Sweet, will do. I appreciate the template sentence too!

foutre
Sep 4, 2011

:toot: RIP ZEEZ :toot:

Lieutenant Dan posted:

I mostly do systems design & narrative design for single player games, but I got my start in QA analysis and am super happy to do that too. I realize I'm trying to get back into the industry in the WORST POSSIBLE TIME IMAGINABLE, but it's literally the only thing I've done professionally besides freelancing comics since 2009 and I love this industry to death, so - please help me take a scythe to this resume and get it 2024-ready? :shobon:

As a qualifier, I've got much less experience but for game dev some scattershot thoughts on cuts/consolidation, I guess take them with a grain of salt!

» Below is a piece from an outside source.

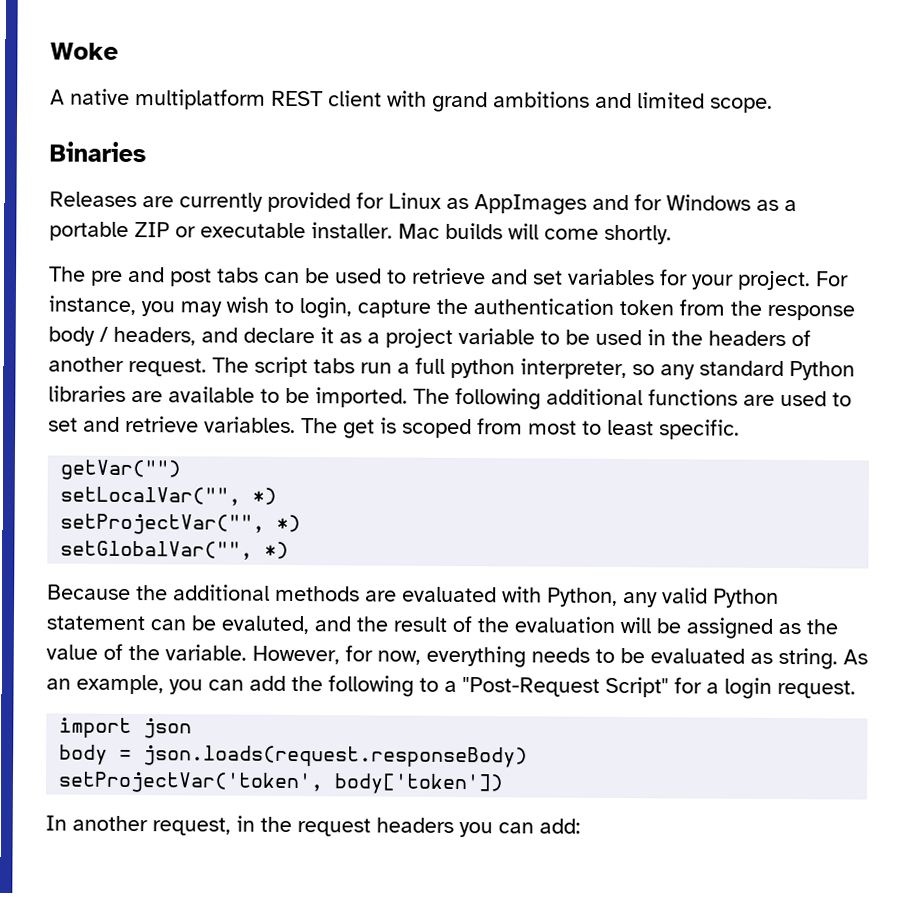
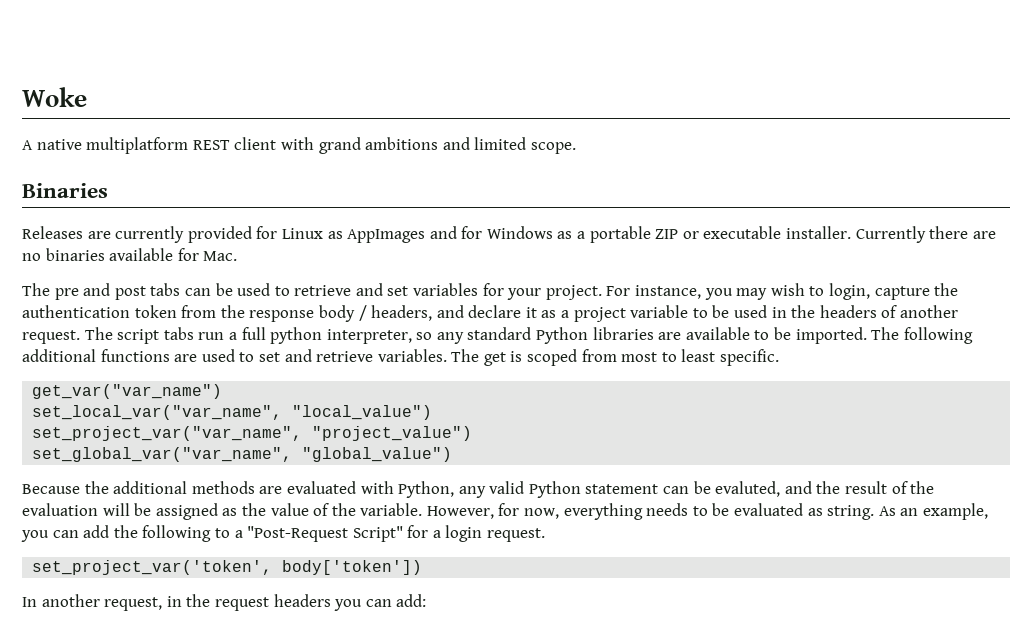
[398,222,672,245] Mac builds will come shortly. -> [855,226,996,243] [22,248,238,261] Currently there are no binaries available for Mac.
[60,459,182,481] [60,486,278,506] [60,513,302,535] [60,540,290,560] getVar("") // setLocalVar("", *) // setProjectVar("", *) // setGlobalVar("", *) -> [32,384,223,399] [32,405,433,420] [32,426,473,441] [32,447,453,462] get_var("var_name") // set_local_var("var_name", "local_value") // set_project_var("var_name", "project_value") // set_global_var("var_name", "global_value")
[59,717,193,739] [59,744,529,768] [58,771,325,794] import json // body = json.loads(request.responseBody) // setProjectVar('token', -> [32,560,273,575] set_project_var('token',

I think you have more than enough impressive experience/skills/accomplishments, imo I'd focus on choosing which to highlight. I think the solo dev, the two full-time roles, and the full-time cartoon work are the things to lead with and to make sure you keep. Everything else imo is bonus, just if you have extra space. I think priority is keeping it lean enough that people read through the good stuff!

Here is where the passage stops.